How we respond to climate change will determine whether we can have a habitable, prosperous future.
Relationships between species
Climate disruption is also a question of relationships between species. As Dr. Hellmann notes:
Wherever you look, you see a deep relationship between ecological processes and climate.
Most species have evolved to live optimally in specific climatic and ecological conditions. When conditions change, species tend to move. Even plant species will “migrate” over time, as their seeds take root and prosper in the places where optimal conditions exist.

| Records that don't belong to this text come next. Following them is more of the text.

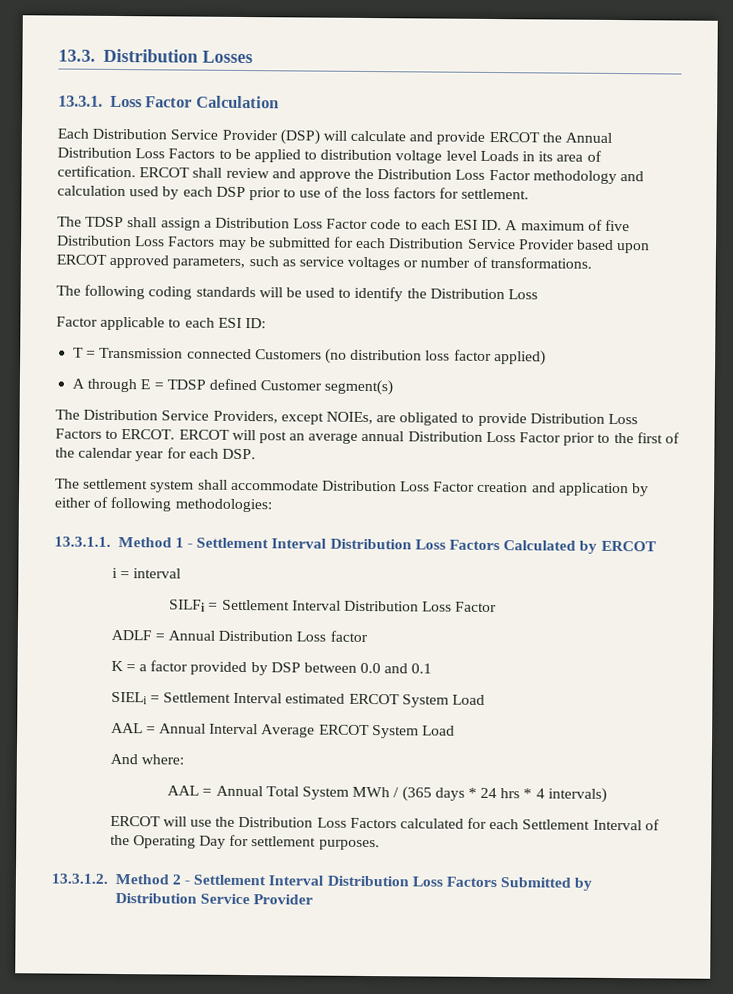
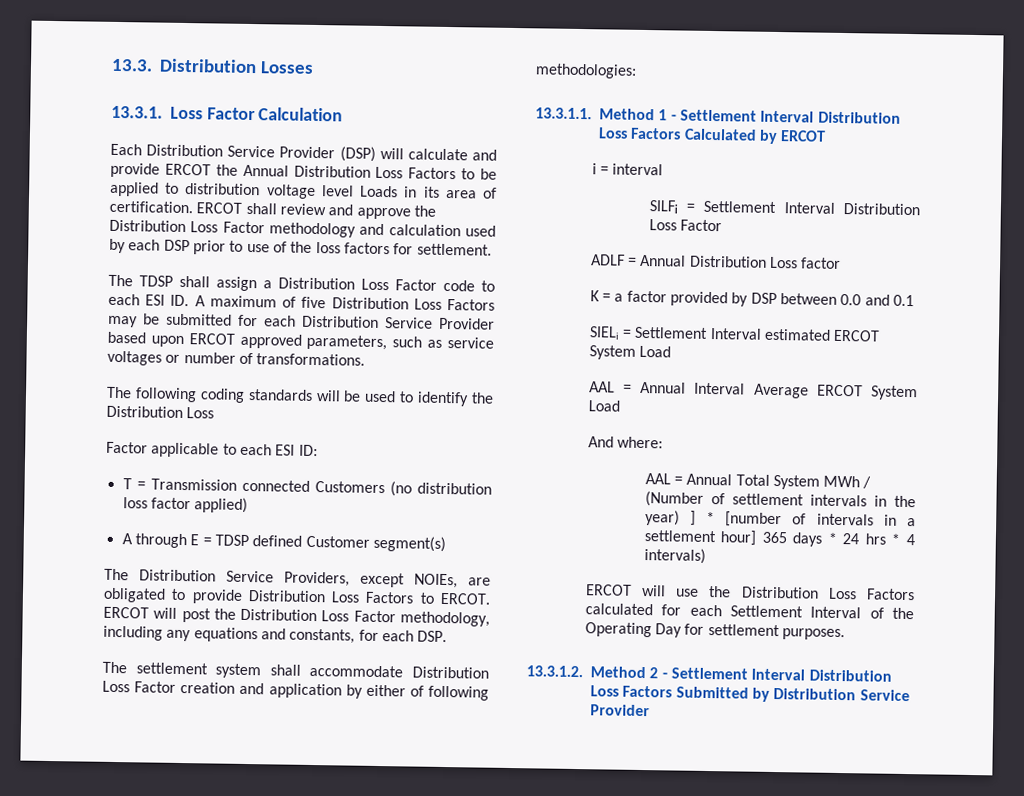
- ERCOT will post an average annual Distribution Loss Factor prior to the first of the calendar year for each DSP.
+ ERCOT will post the Distribution Loss Factor methodology, including any equations and constants, for each DSP.
- AAL = Annual Total System MWh / (365 days * 24 hrs * 4 intervals)
+ AAL = Annual Total System MWh / (Number of settlement intervals in the year) ] * [number of intervals in a settlement hour] 365 days * 24 hrs * 4 intervals)

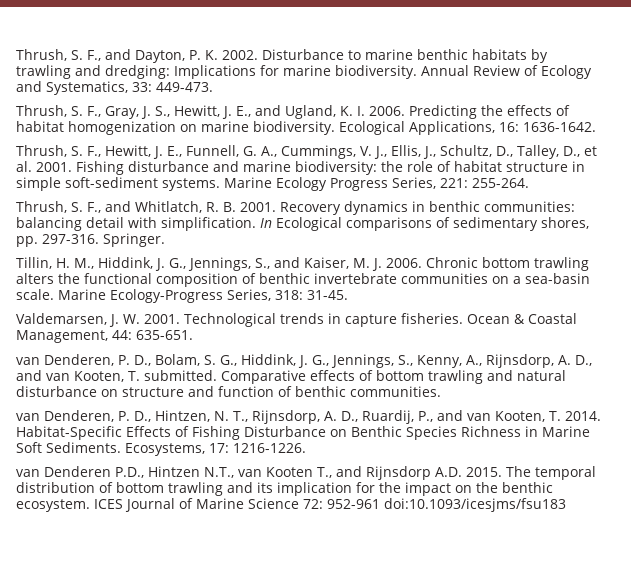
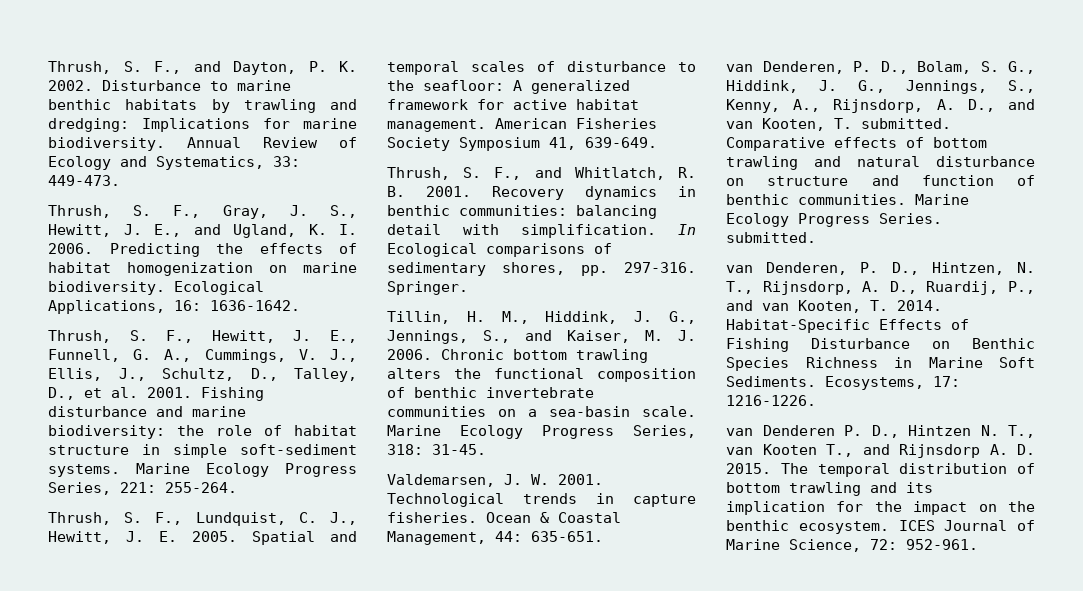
+ Thrush, S. F., Lundquist, C. J., Hewitt, J. E. 2005. Spatial and temporal scales of disturbance to the seafloor: A generalized framework for active habitat management. American Fisheries Society Symposium 41, 639-649.
- Marine Ecology-Progress Series, 318: 31-45.
+ Marine Ecology Progress Series, 318: 31-45.
+ Marine Ecology Progress Series. submitted.
- van Denderen P.D., Hintzen N.T., van Kooten T., and Rijnsdorp A.D. 2015.
+ van Denderen P. D., Hintzen N. T., van Kooten T., and Rijnsdorp A. D. 2015.
- ICES Journal of Marine Science 72: 952-961 doi:10.1093/icesjms/fsu183
+ ICES Journal of Marine Science, 72: 952-961.

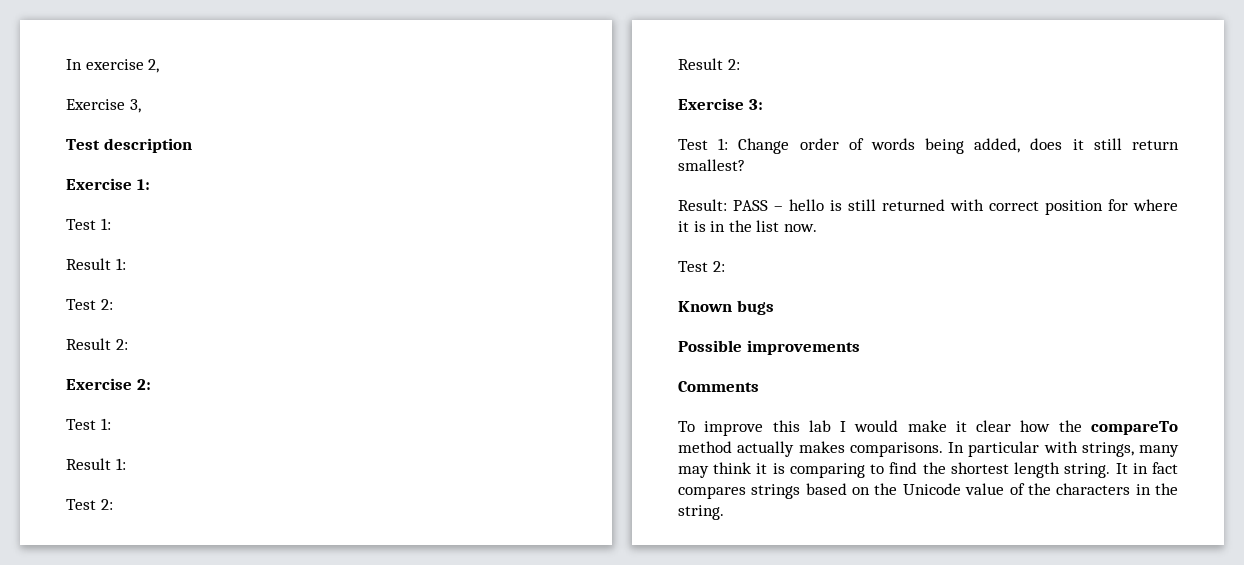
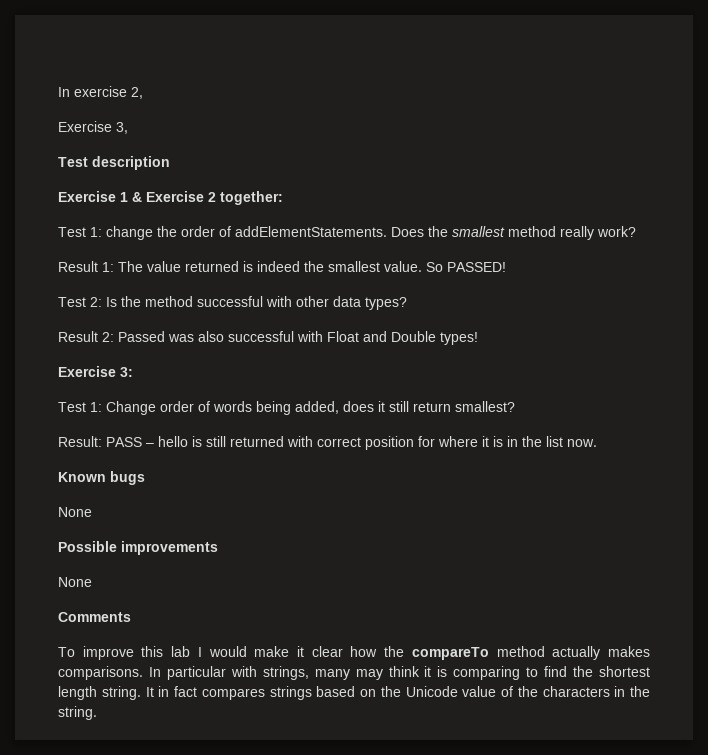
- Exercise 1:
- Test 1:
- Result 1:
- Test 2:
- Result 2:
- Exercise 2:
- Test 1:
- Result 1:
- Test 2:
- Result 2:
+ Exercise 1 & Exercise 2 together:
+ Test 1: change the order of addElementStatements. Does the smallest method really work?
+ Result 1: The value returned is indeed the smallest value. So PASSED!
+ Test 2: Is the method successful with other data types?
+ Result 2: Passed was also successful with Float and Double types!
  Result: PASS – hello is still returned with correct position for where it is in the list now.
- Test 2:
  Known bugs
+ None
  Possible improvements
+ None

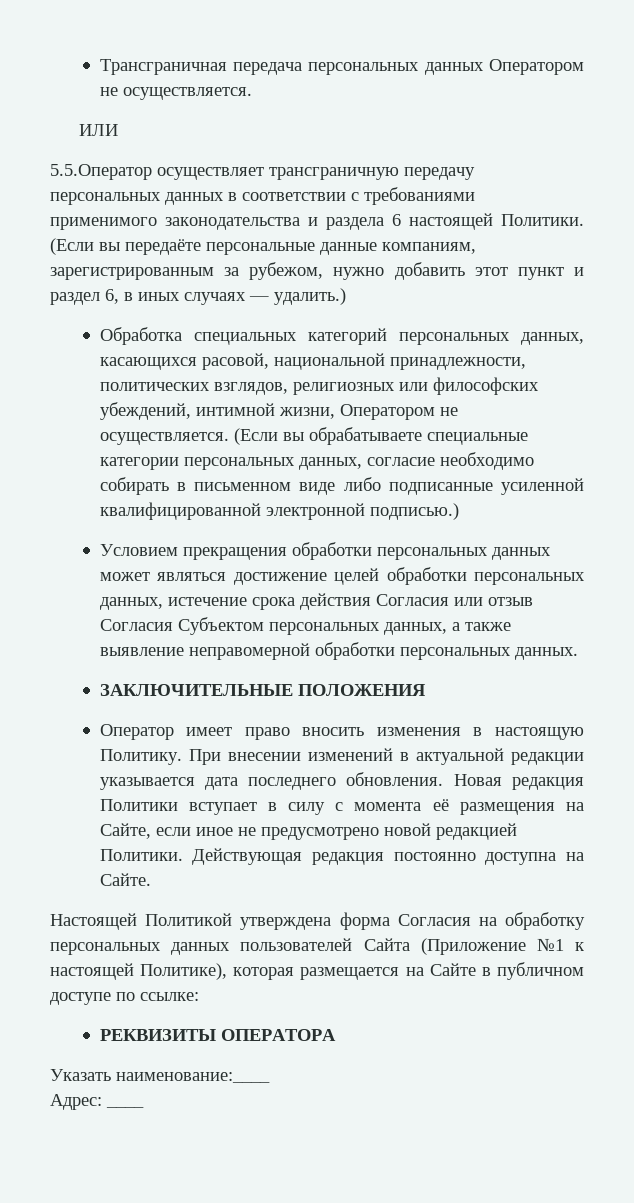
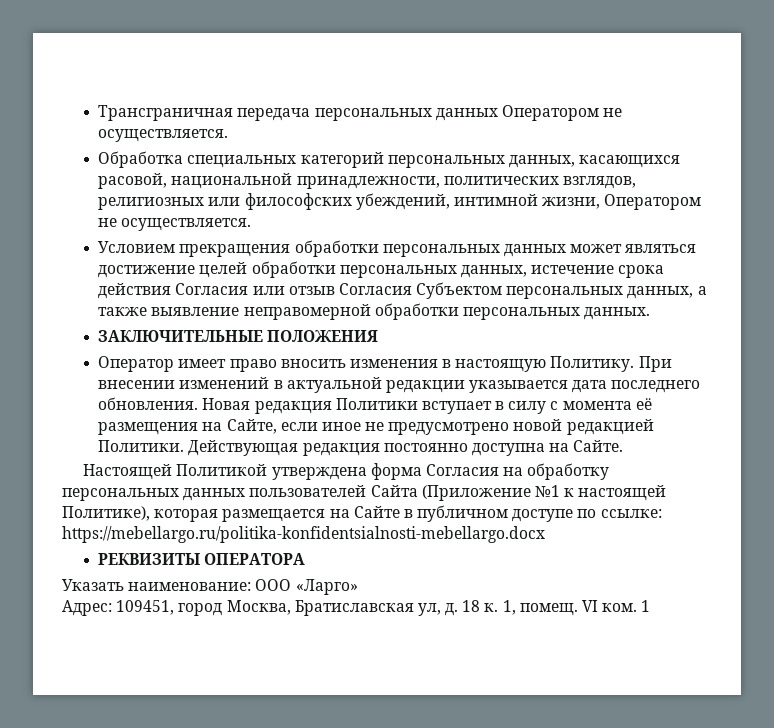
- ИЛИ
- 5.5.Оператор осуществляет трансграничную передачу персональных данных в соответствии с требованиями применимого законодательства и раздела 6 настоящей Политики. (Если вы передаёте персональные данные компаниям, зарегистрированным за рубежом, нужно добавить этот пункт и раздел 6, в иных случаях — удалить.)
- (Если вы обрабатываете специальные категории персональных данных, согласие необходимо собирать в письменном виде либо подписанные усиленной квалифицированной электронной подписью.)
- Настоящей Политикой утверждена форма Согласия на обработку персональных данных пользователей Сайта (Приложение №1 к настоящей Политике), которая размещается на Сайте в публичном доступе по ссылке:
+ Настоящей Политикой утверждена форма Согласия на обработку персональных данных пользователей Сайта (Приложение №1 к настоящей Политике), которая размещается на Сайте в публичном доступе по ссылке: https://mebellargo.ru/politika-konfidentsialnosti-mebellargo.docx
- Указать наименование:____
- Адрес: ____
+ Указать наименование: ООО «Ларго»
+ Адрес: 109451, город Москва, Братиславская ул, д. 18 к. 1, помещ. VI ком. 1

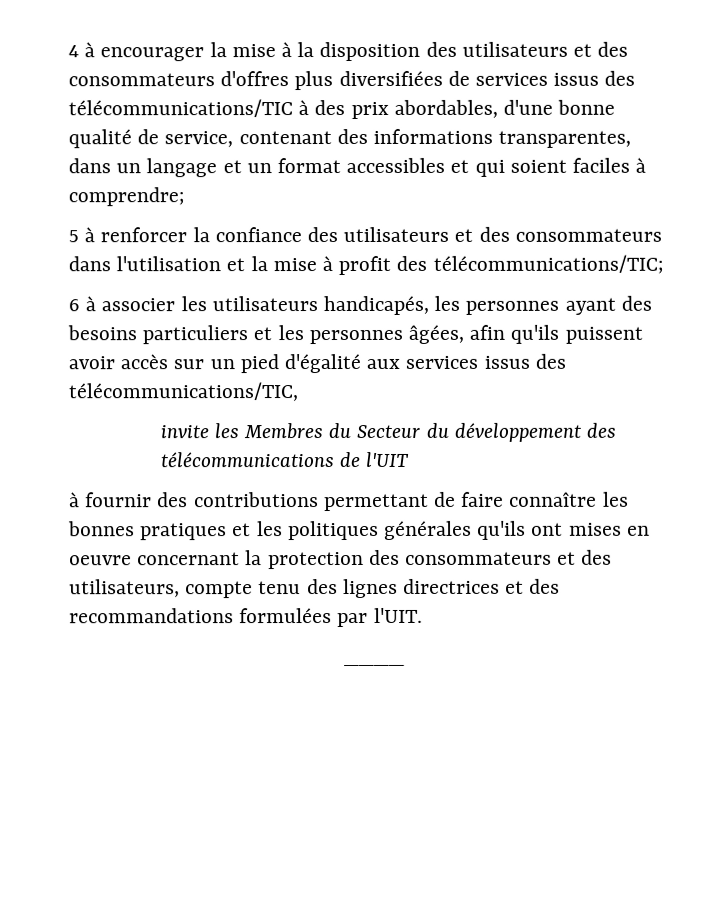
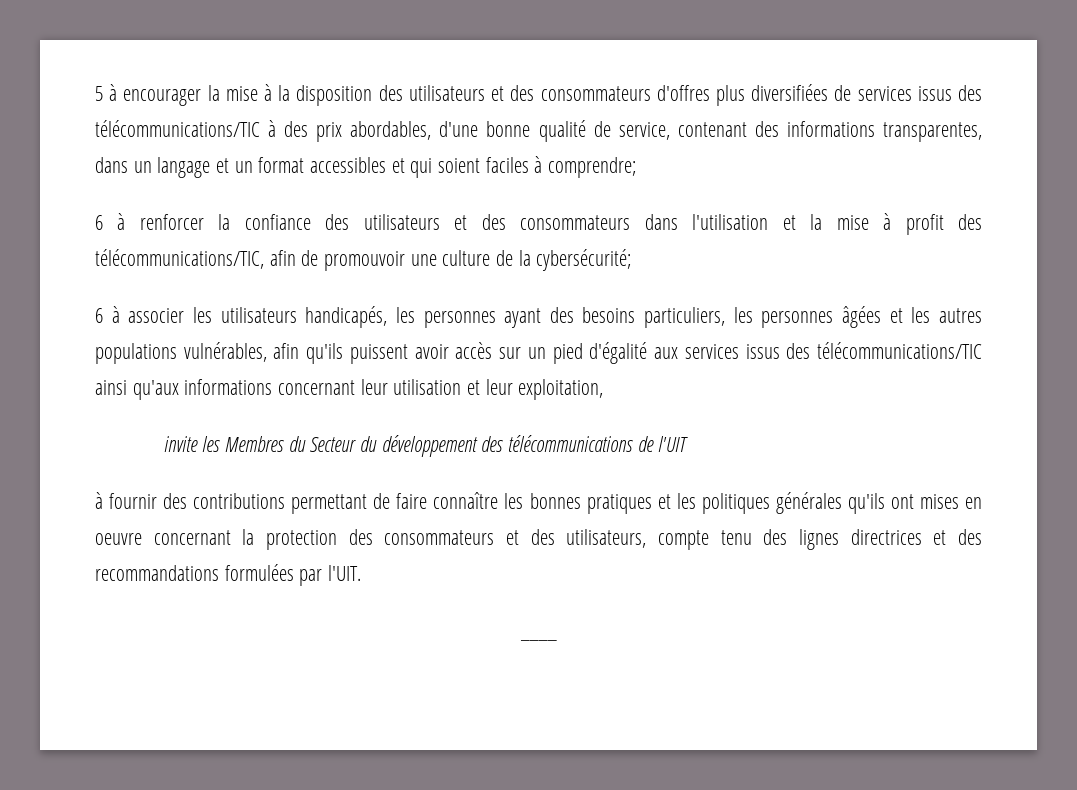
- 4 à encourager la mise à la disposition des utilisateurs et des consommateurs d'offres plus diversifiées de services issus des télécommunications/TIC à des prix abordables, d'une bonne qualité de service, contenant des informations transparentes, dans un langage et un format accessibles et qui soient faciles à comprendre;
+ 5 à encourager la mise à la disposition des utilisateurs et des consommateurs d'offres plus diversifiées de services issus des télécommunications/TIC à des prix abordables, d'une bonne qualité de service, contenant des informations transparentes, dans un langage et un format accessibles et qui soient faciles à comprendre;
- 5 à renforcer la confiance des utilisateurs et des consommateurs dans l'utilisation et la mise à profit des télécommunications/TIC;
+ 6 à renforcer la confiance des utilisateurs et des consommateurs dans l'utilisation et la mise à profit des télécommunications/TIC, afin de promouvoir une culture de la cybersécurité;
- 6 à associer les utilisateurs handicapés, les personnes ayant des besoins particuliers et les personnes âgées, afin qu'ils puissent avoir accès sur un pied d'égalité aux services issus des télécommunications/TIC,
+ 6 à associer les utilisateurs handicapés, les personnes ayant des besoins particuliers, les personnes âgées et les autres populations vulnérables, afin qu'ils puissent avoir accès sur un pied d'égalité aux services issus des télécommunications/TIC ainsi qu'aux informations concernant leur utilisation et leur exploitation,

Adapting to climate change means not only changing where and how we build human settlements; it means managing ecosystems so they can better tolerate and survive rapidly changing conditions. Succeeding in this kind of climate-related adaptive management will require innovations in law and policy, both within and between nations.
What about Geoengineering?
We have to be very, very careful about even exploring experiments in geoengineering. There are serious concerns that, however useful it might appear, it may be unmanageably dangerous—especially if we don’t understand or guard against pervasive ecological impacts.
In a recent study, Dr. Hellmann joined a team of scientists to examine those potential ecological effects. The study doesn’t advocate for geoengineering; instead, it starts from the premise that much scientific study is needed before it could be considered safe or actionable.
Dr. Hellmann explains:
This is a group of ecologists saying ‘Wait a second! This effort to manipulate the planet will most certainly have ecological impacts, and we need to begin studying those.’
Just as climate change itself does, interventions in planetary systems will affect every living thing on Earth.
Finance must build resilience
The climate system itself pervades everything that makes human existence possible. The climate challenge is pervasive, because greenhouse gas emissions are embedded in virtually every activity product, service, or activity in modern life.
We need to realign incentives, so pollution is never profitable and enterprise is rewarded for getting good results without creating harm. Finance is an investment in the future; it makes no sense for finance to primarily support those ignoring their wider responsibilities.
Dr. Hellmann co-founded Geofinancial Analytics to provide information about methane emissions from oil and gas industry, to make it easier to line up capital investment with enterprise that honors these wider responsibilities to society and to the future. The cost of systemic resilience failure is too high, so we need this kind of service to ensure financial decision-makers have a way to put scientific information to practical use.
We are moving toward a world where ESG (environment, social and governance) ratings are not an inconvenience to industry, but generally recognized as “good business practice principles” and where resilience-building is seen as healthy operational strategy.